The historic matchup of the NFL's two all-time leading passers is just one compelling storyline for Sunday's 2020 opener in New Orleans…Players to watch, key stats and more


The Tampa Bay Buccaneers take on the New Orleans Saints on Sunday, and we're counting down the hours to the 4:25 p.m. ET kickoff at the Louisiana Superdome. After a week of preparation, here's what it all comes down to:


Tom Brady. Just because it's painfully obvious doesn't make it irrelevant. Reviews from the practice field and meeting rooms from Brady's teammates and coaches have been unfailingly glowing, and on Friday General Manager Jason Licht said the 43-year-old quarterback has even surprised with his arm strength. But Buccaneer fans want to see Tom Brady play like Tom Brady in a game, in a red and pewter uniform, and especially against a division opponent. The theme of Brady's own media session this week, as he applied it to most topics including the shape of the Bucs' offense with him under center, would be a process that remains in development for some time. That's surely true, particularly under this season's unusual circumstances, but any sort of productive attack that is not turnover prone will be an encouraging start, particularly in New Orleans against the Saints. And yes, of course, the fact that Drew Brees will also be there for a matchup of the two leading quarterbacks in NFL history puts Brady and his opposing passer even more at the center of attention.

Shaquil Barrett. The NFL's 2019 sack leader had 19.5 QB takedowns overall and at least one in 12 of his 16 games in his first season as a Buccaneer. Two of the four games in which he was shut out came against the Saints. New Orleans always has a strong offensive line, and Brees is a master of getting rid of the ball quickly, but Barrett was still not satisfied with his own performance in New Orleans in Week Five last year. Fans can surely forgive one goose egg after Barrett had piled up nine sacks in his first four weeks, but that game has left him determined to be more effective against the Saints this year. He doesn't have to wait long, drawing New Orleans in the Superdome in Week One. Barrett is another player who drew rave reviews during camp, with opposing blockers waxing on about his repertoire of moves and his "slippery" invasions into the backfield. Barrett is out to prove that his breakout season was the beginning of something big and not a fluke, and he'd like to get off to a hot start in Week One.

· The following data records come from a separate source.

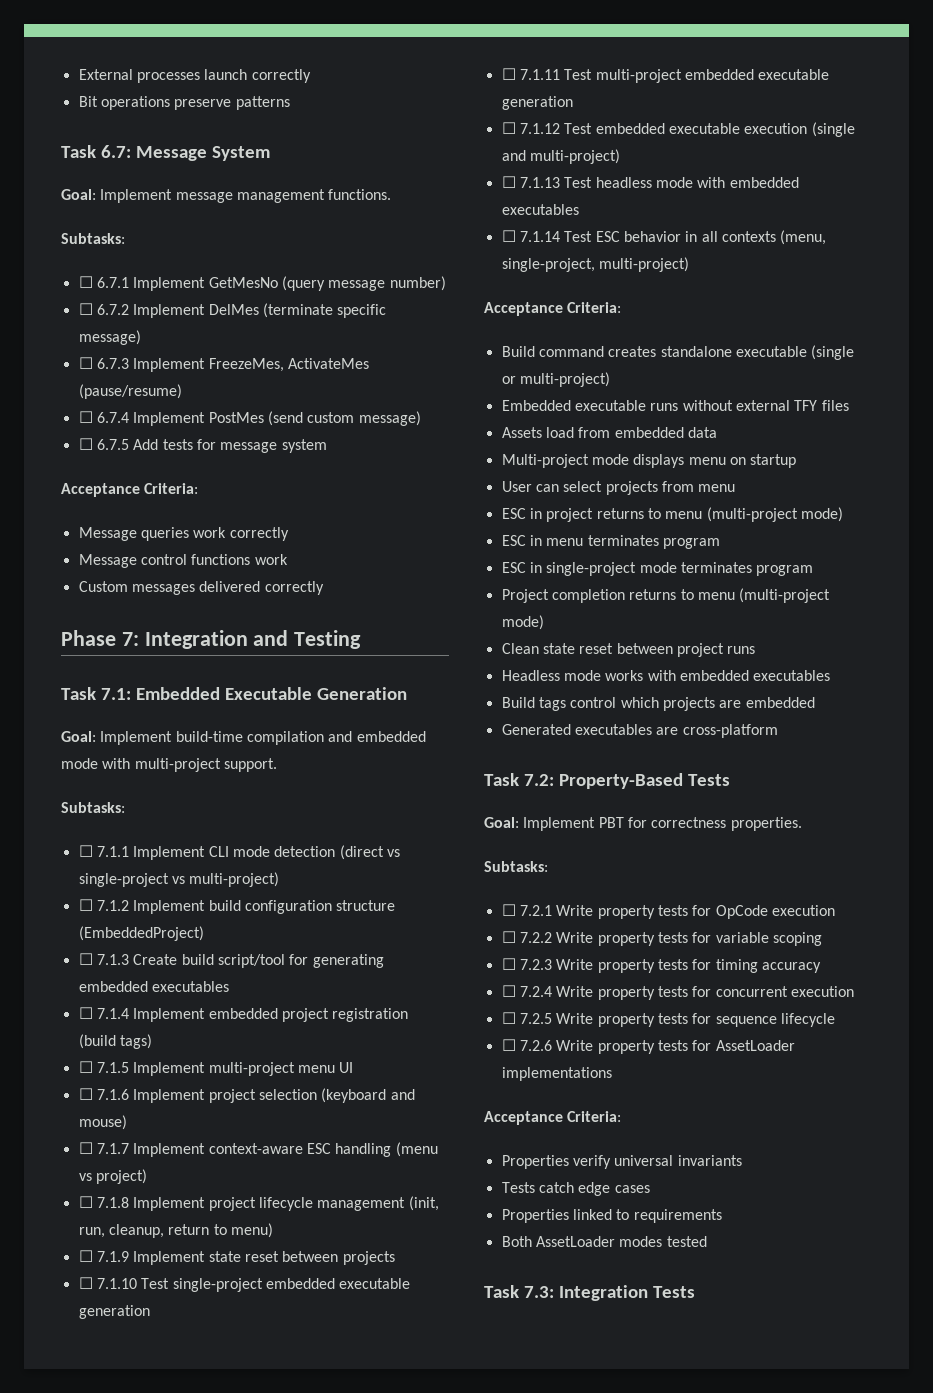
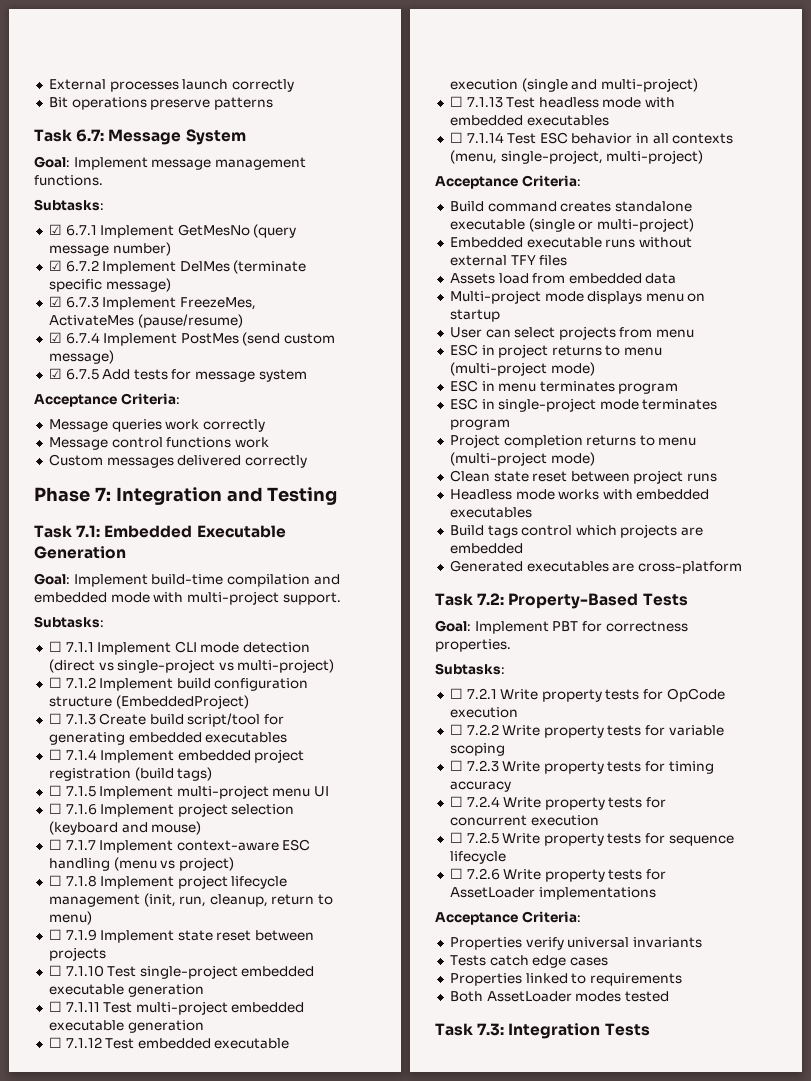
- ☐ 6.7.1 Implement GetMesNo (query message number)
+ ☑ 6.7.1 Implement GetMesNo (query message number)
- ☐ 6.7.2 Implement DelMes (terminate specific message)
+ ☑ 6.7.2 Implement DelMes (terminate specific message)
- ☐ 6.7.3 Implement FreezeMes, ActivateMes (pause/resume)
+ ☑ 6.7.3 Implement FreezeMes, ActivateMes (pause/resume)
- ☐ 6.7.4 Implement PostMes (send custom message)
+ ☑ 6.7.4 Implement PostMes (send custom message)
- ☐ 6.7.5 Add tests for message system
+ ☑ 6.7.5 Add tests for message system

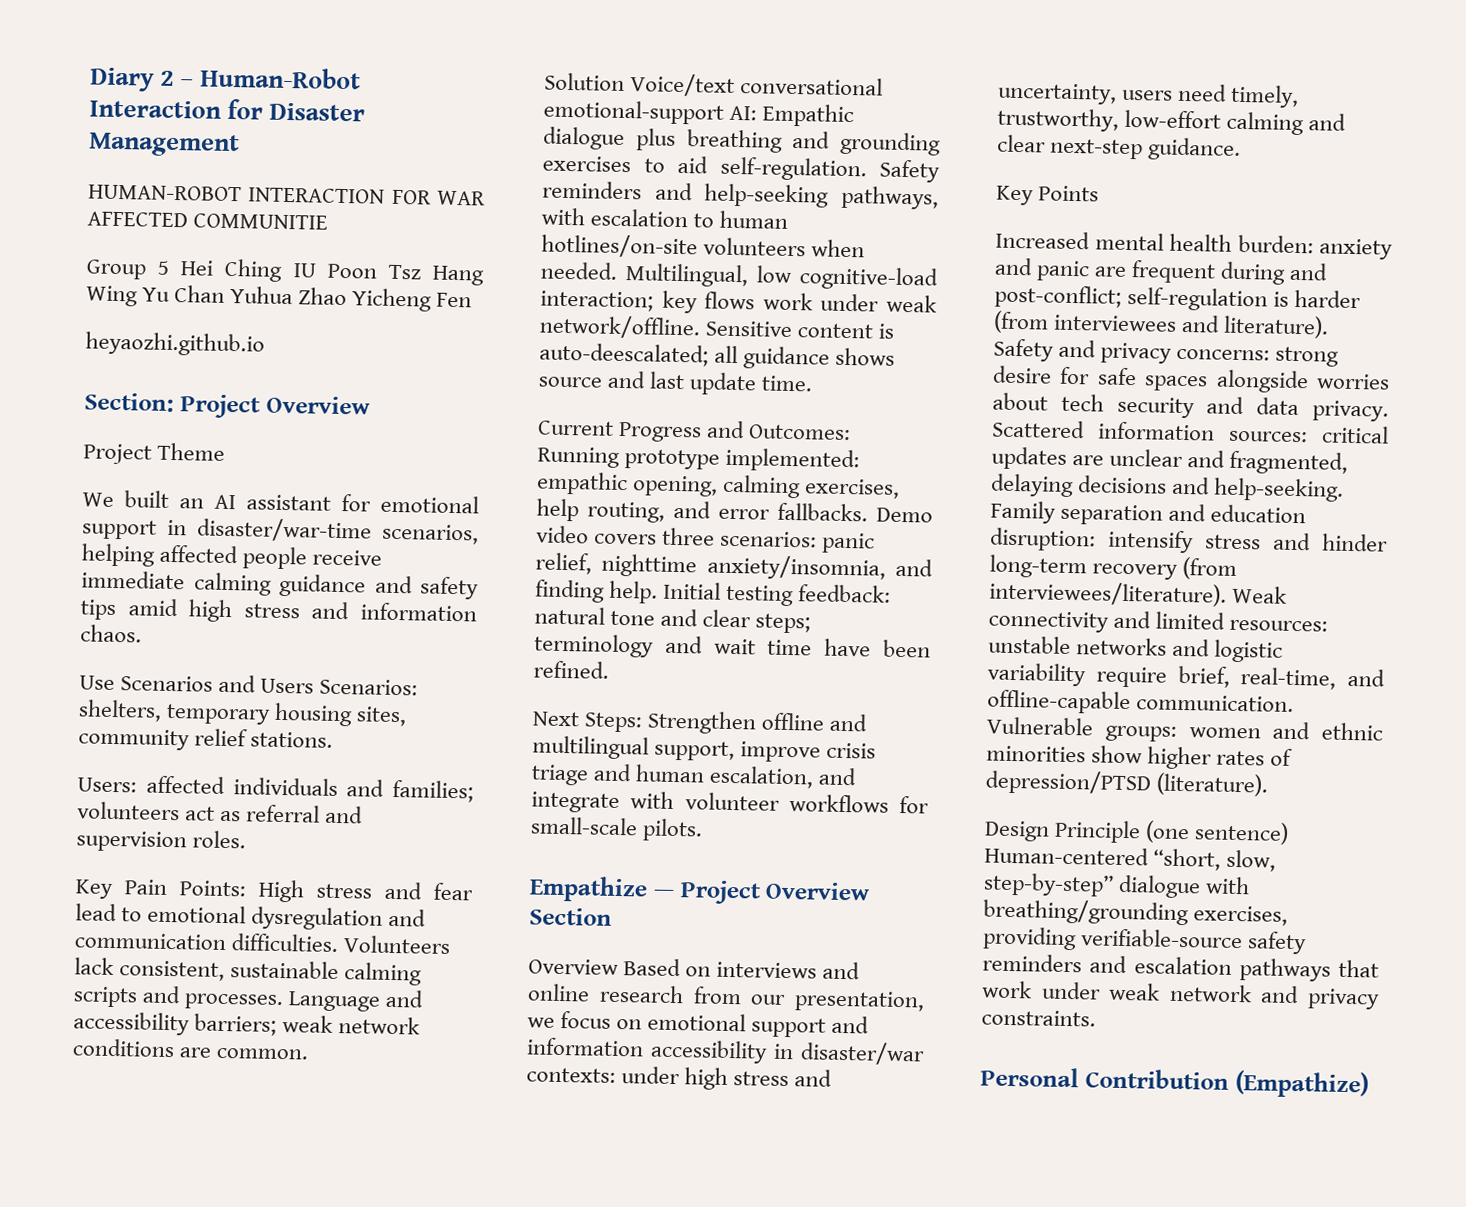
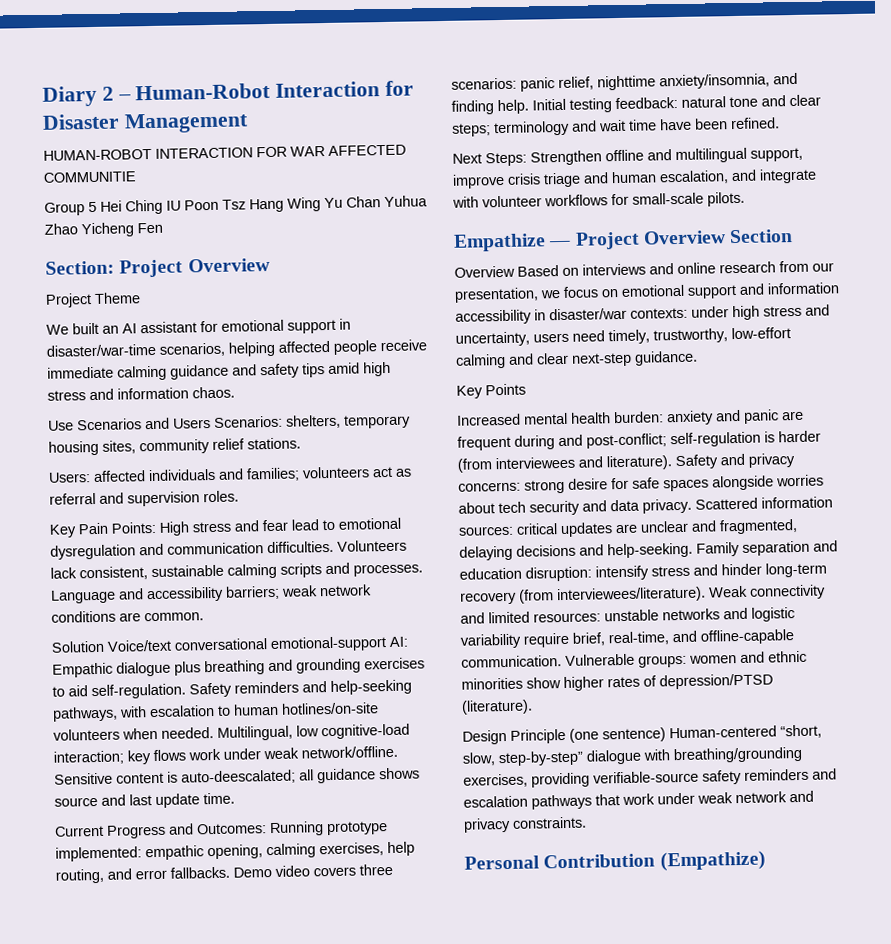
- heyaozhi.github.io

Scotty Miller. All of the Bucs' young receivers will be worthy of more attention on Sunday if a hamstring strain keeps Mike Evans out of the lineup, but Miller is poised to make an impact regardless. Both he and Justin Watson are likely to see action as the third receiver in the Bucs' "11" packages along with Evans and Chris Godwin, but Miller in particular is a deep threat who seems to have forged a quick connection with Brady. Miller may be small, by NFL standards, and quick but that doesn't mean he's a direct analog for such Patriots slot stars as Julian Edelman and Wes Welker. Rather, the Buccaneers like to use Miller on the outside quite a bit, with Godwin dominating in the slot, because the second-year receiver's top-end speed affects coverages even when the ball doesn't come his way. Miller could end up with all or most of the third-receiver snaps in Week One if Evans is indeed sidelined, because Watson is a more direct replacement in the offense for what Evans does. Miller had just 13 catches as a rookie, but he averaged 15.4 yards per grab and showed the ability to make big plays downfield on multiple occasions.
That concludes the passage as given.